Says co-owner Nguyen Tran, “We wouldn’t be here if it weren’t for George,” who introduced them to the space, which includes a kitchen equipped with eight wok stations that hadn’t been used for decades. “I call him the gangster of Chinatown, and I mean gangster in the legal, cool, street-cred sense.”

Next, cult favorite ice cream shop Scoops is planning a new location in the same plaza as Chego, the latest addition among the recent Chinatown restaurant and bar imports that are distinctly not Chinese, including Mexicali Taco & Co., Ricky’s Fish Tacos and Melody Lounge, a former karaoke joint that now caters to the craft beer set. Slated to open soon are Hollywood-chic bar General Lee’s and Italian gastropub 643 North.

643 North owner Michael Ourieff says that when he had issues with city inspections, he was put in touch with Yu. “George helped me contact the right people. He has helped with my permits. I could otherwise have gone broke,” Ourieff says. “I wish we could have somebody like George as mayor of Los Angeles.”
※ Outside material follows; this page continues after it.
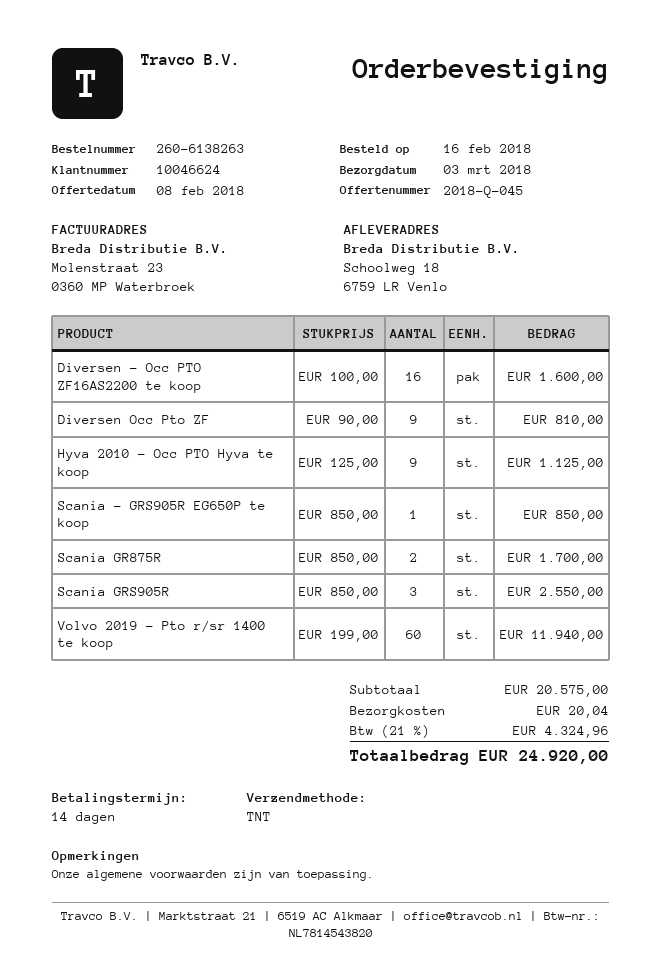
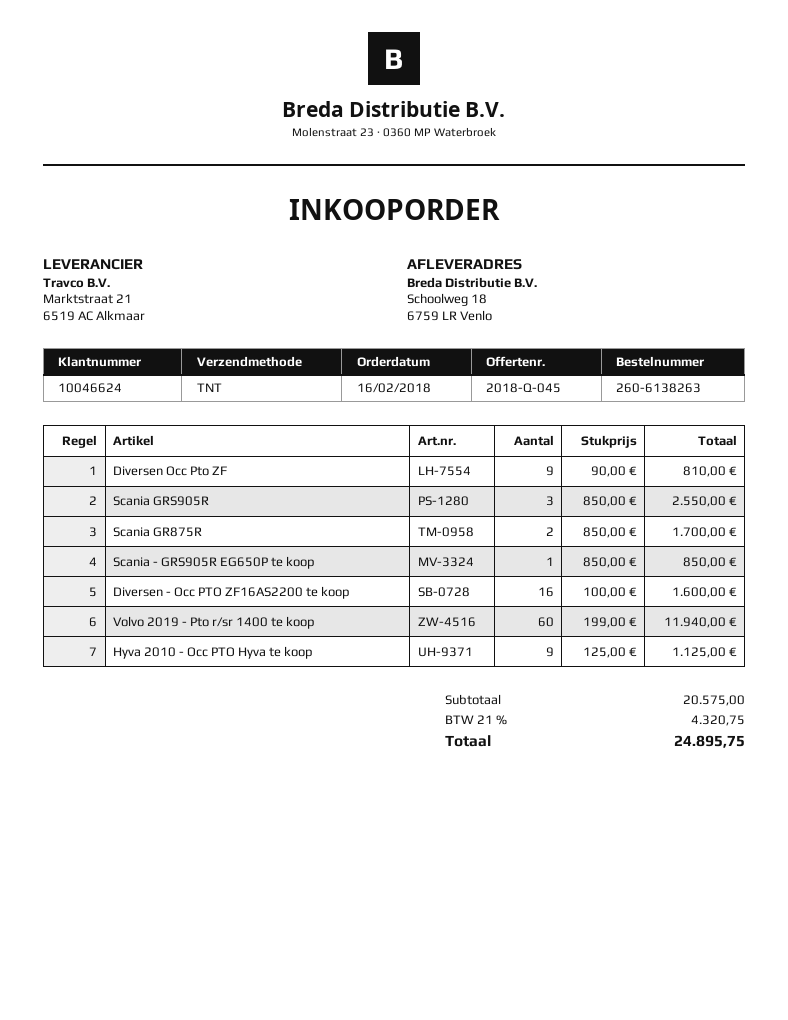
shipping: 20.04 -> none
tax: 21% = 4324.96 -> 21% = 4320.75
total: 24920.00 -> 24895.75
Yu moved to California from Taiwan in 1969 when he was 9. “I spent my 10th birthday at Disneyland and thought I’d died and gone to heaven,” he says. Yu followed his father into the construction business and has worked for decades in Chinatown. “There are very few consecutive days since 1988 that I have not been in Chinatown.

“I haven’t changed my phone number or email in more than 20 years. People always know how to get ahold of me.”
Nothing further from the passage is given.